Go through the entries below and collect each line with the string "word" in it.

[Front-end code edit data]
-=-=-=-=-

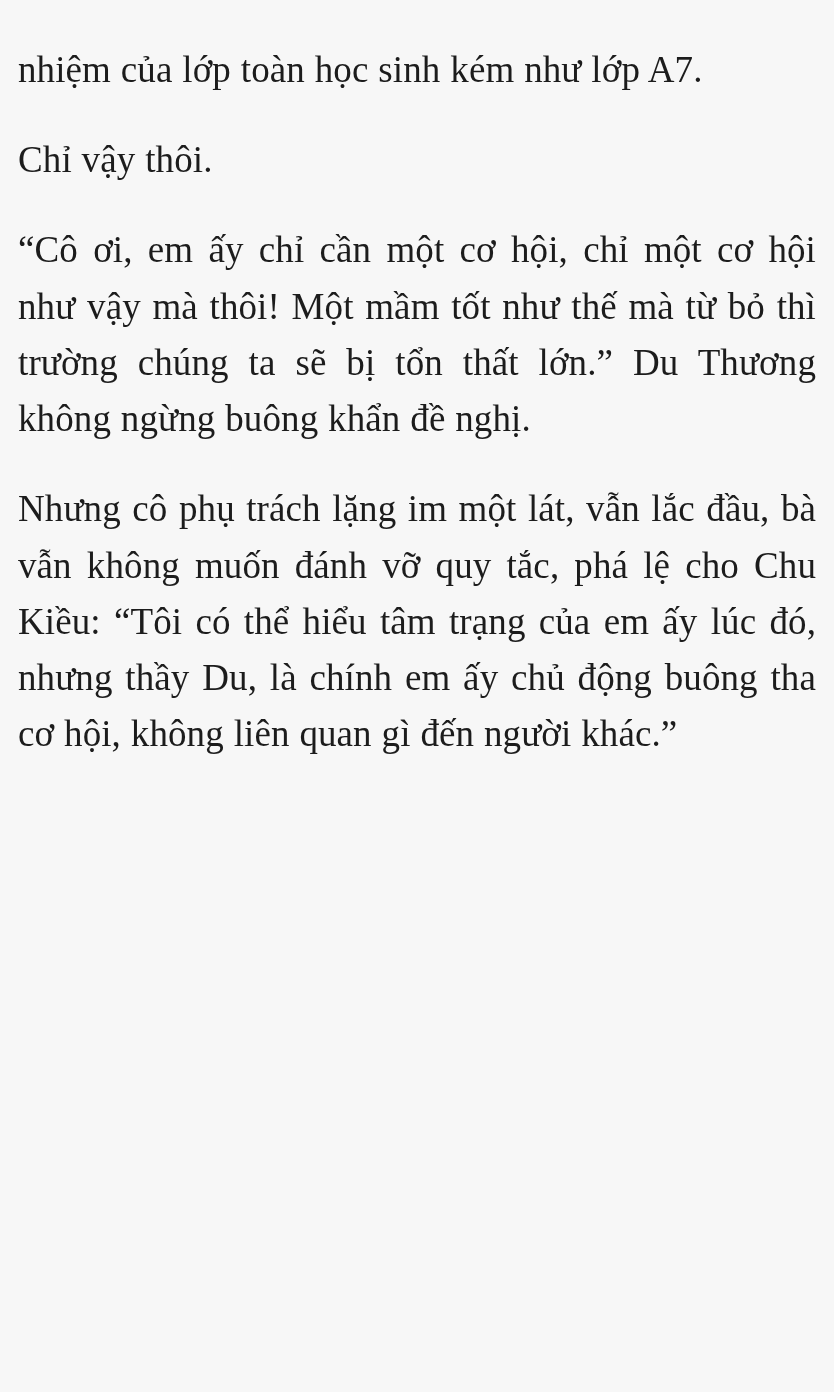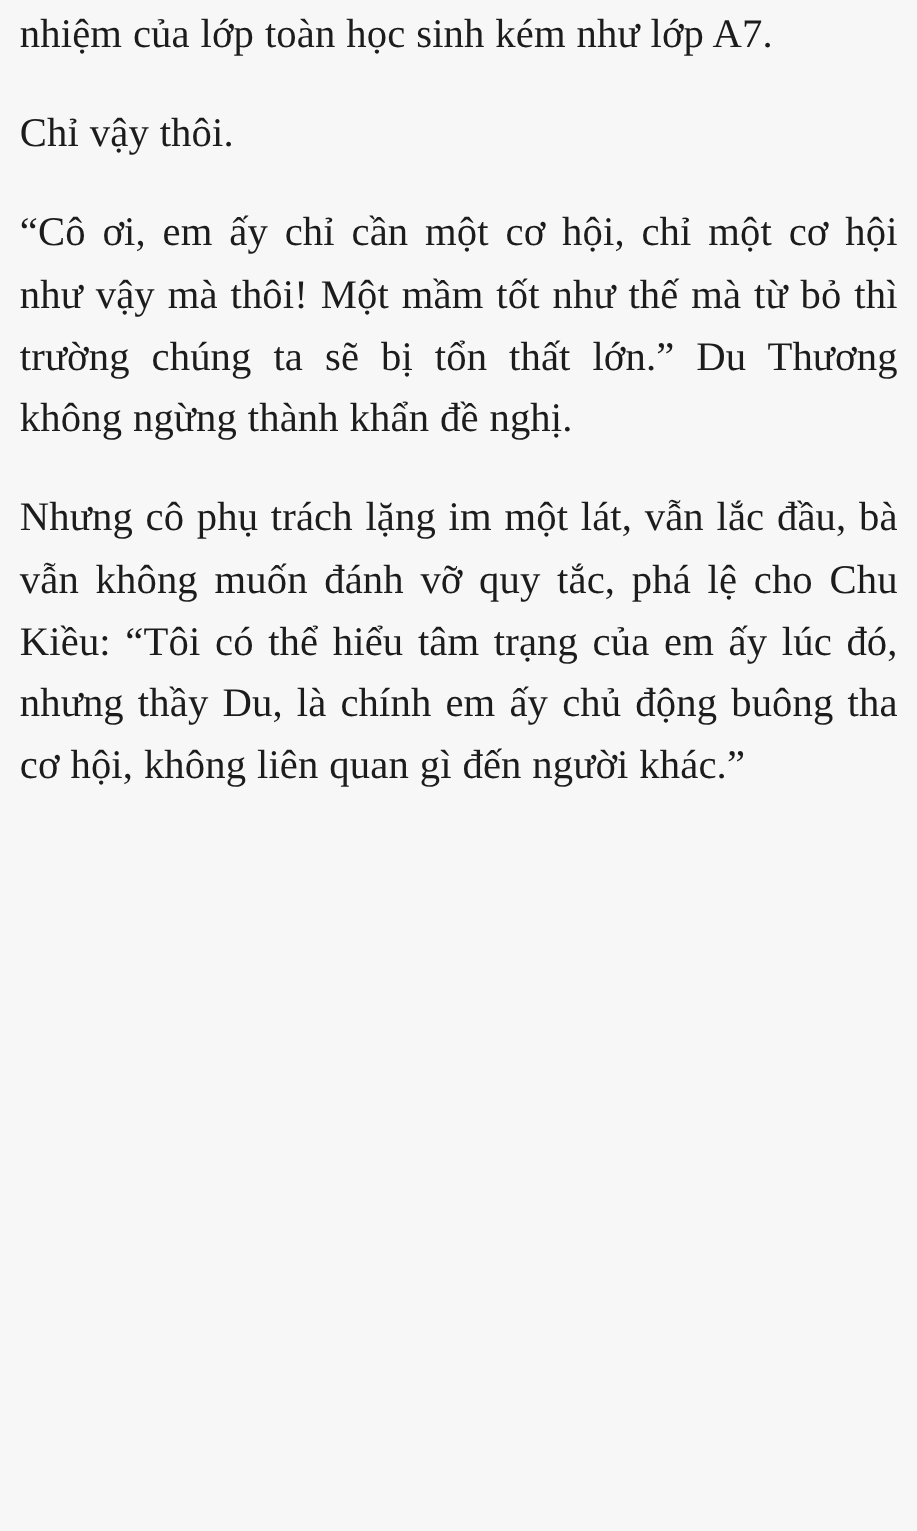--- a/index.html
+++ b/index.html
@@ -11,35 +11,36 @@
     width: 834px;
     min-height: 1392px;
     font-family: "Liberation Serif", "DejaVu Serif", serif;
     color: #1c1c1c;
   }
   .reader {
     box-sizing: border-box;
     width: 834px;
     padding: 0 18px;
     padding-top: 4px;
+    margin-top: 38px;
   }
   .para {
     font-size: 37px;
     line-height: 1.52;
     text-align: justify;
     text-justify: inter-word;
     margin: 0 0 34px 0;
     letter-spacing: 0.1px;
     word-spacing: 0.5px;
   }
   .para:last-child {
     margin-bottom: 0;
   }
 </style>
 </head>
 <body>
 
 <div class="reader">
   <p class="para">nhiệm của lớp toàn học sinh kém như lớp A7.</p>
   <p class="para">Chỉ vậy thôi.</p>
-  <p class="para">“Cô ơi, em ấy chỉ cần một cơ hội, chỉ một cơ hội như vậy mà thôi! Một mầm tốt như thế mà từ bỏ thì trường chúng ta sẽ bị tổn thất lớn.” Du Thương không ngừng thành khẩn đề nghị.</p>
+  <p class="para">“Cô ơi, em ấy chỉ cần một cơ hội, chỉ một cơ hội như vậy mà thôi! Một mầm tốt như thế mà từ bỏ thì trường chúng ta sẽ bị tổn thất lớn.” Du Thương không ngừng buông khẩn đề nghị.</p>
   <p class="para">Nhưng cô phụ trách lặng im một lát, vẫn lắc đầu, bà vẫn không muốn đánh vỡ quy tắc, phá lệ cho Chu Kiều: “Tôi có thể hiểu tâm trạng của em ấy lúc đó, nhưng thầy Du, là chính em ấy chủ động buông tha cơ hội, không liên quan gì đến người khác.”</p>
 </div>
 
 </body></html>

-=-=-=-=-

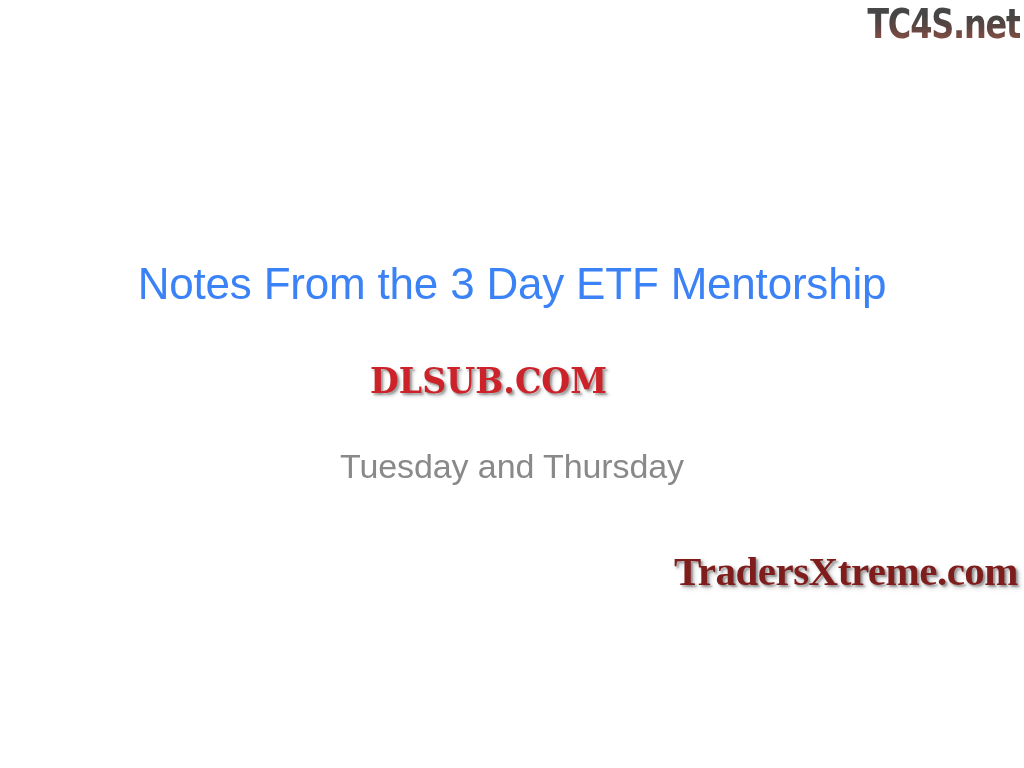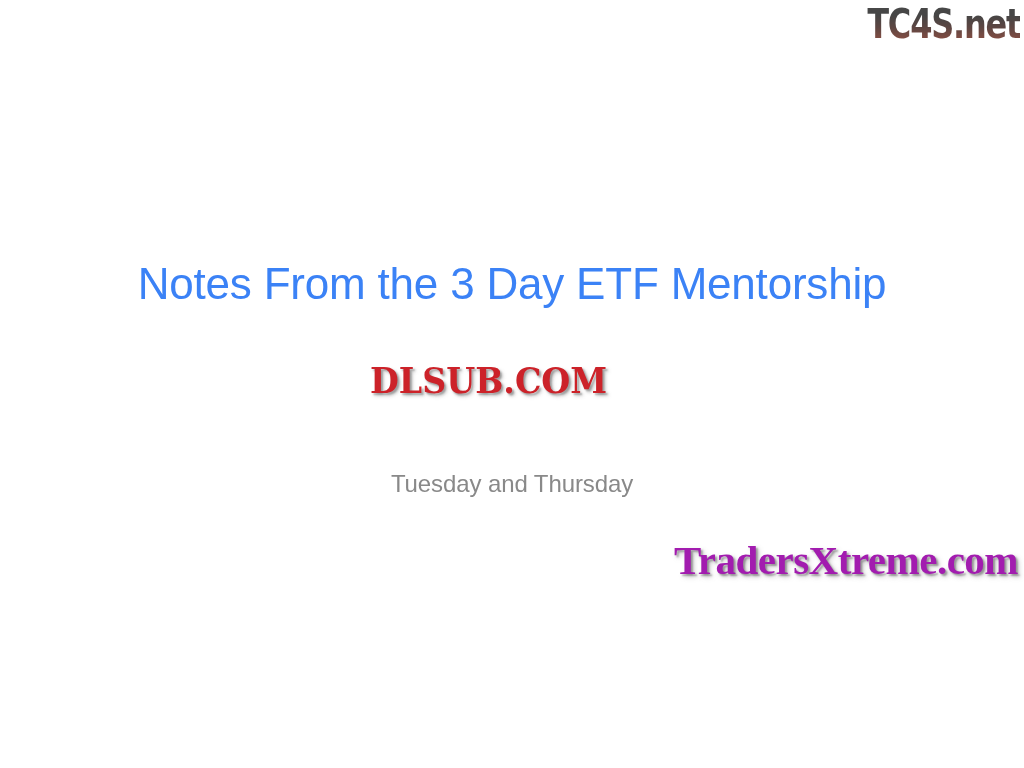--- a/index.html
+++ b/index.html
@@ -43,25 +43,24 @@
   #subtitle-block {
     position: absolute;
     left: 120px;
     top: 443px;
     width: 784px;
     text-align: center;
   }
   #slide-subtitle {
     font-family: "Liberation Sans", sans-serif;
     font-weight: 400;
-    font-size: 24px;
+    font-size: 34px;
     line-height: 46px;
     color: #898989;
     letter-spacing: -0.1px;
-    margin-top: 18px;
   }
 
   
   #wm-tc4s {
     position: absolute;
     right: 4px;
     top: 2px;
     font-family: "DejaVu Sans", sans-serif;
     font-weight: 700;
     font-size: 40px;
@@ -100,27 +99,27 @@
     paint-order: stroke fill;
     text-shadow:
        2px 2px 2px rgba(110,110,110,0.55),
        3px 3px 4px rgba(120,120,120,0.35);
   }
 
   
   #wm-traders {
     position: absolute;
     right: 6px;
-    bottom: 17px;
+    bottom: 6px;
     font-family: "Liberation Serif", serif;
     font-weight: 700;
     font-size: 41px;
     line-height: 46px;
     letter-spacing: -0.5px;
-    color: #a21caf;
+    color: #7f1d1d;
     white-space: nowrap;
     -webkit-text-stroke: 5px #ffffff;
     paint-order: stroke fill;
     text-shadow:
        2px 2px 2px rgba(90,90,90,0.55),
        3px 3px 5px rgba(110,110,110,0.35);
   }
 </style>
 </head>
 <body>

-=-=-=-=-

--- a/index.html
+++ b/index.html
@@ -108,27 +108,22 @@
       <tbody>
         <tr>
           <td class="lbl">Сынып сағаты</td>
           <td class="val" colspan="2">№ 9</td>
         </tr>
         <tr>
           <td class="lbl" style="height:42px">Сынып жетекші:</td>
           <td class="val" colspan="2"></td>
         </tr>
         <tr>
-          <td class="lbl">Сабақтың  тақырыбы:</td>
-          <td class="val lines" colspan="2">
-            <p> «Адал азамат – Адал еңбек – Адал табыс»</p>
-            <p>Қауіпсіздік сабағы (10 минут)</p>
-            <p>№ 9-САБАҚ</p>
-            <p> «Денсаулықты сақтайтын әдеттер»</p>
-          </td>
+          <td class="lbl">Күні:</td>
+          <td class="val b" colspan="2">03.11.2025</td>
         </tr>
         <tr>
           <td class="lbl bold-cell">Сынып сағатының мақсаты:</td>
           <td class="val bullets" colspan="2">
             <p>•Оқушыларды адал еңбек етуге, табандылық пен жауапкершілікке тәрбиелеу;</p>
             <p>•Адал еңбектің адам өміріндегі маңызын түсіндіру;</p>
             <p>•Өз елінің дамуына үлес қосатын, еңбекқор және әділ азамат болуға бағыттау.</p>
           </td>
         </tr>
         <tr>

-=-=-=-=-

Answer to this problem
     text-justify: inter-word;
     word-spacing: 0.5px;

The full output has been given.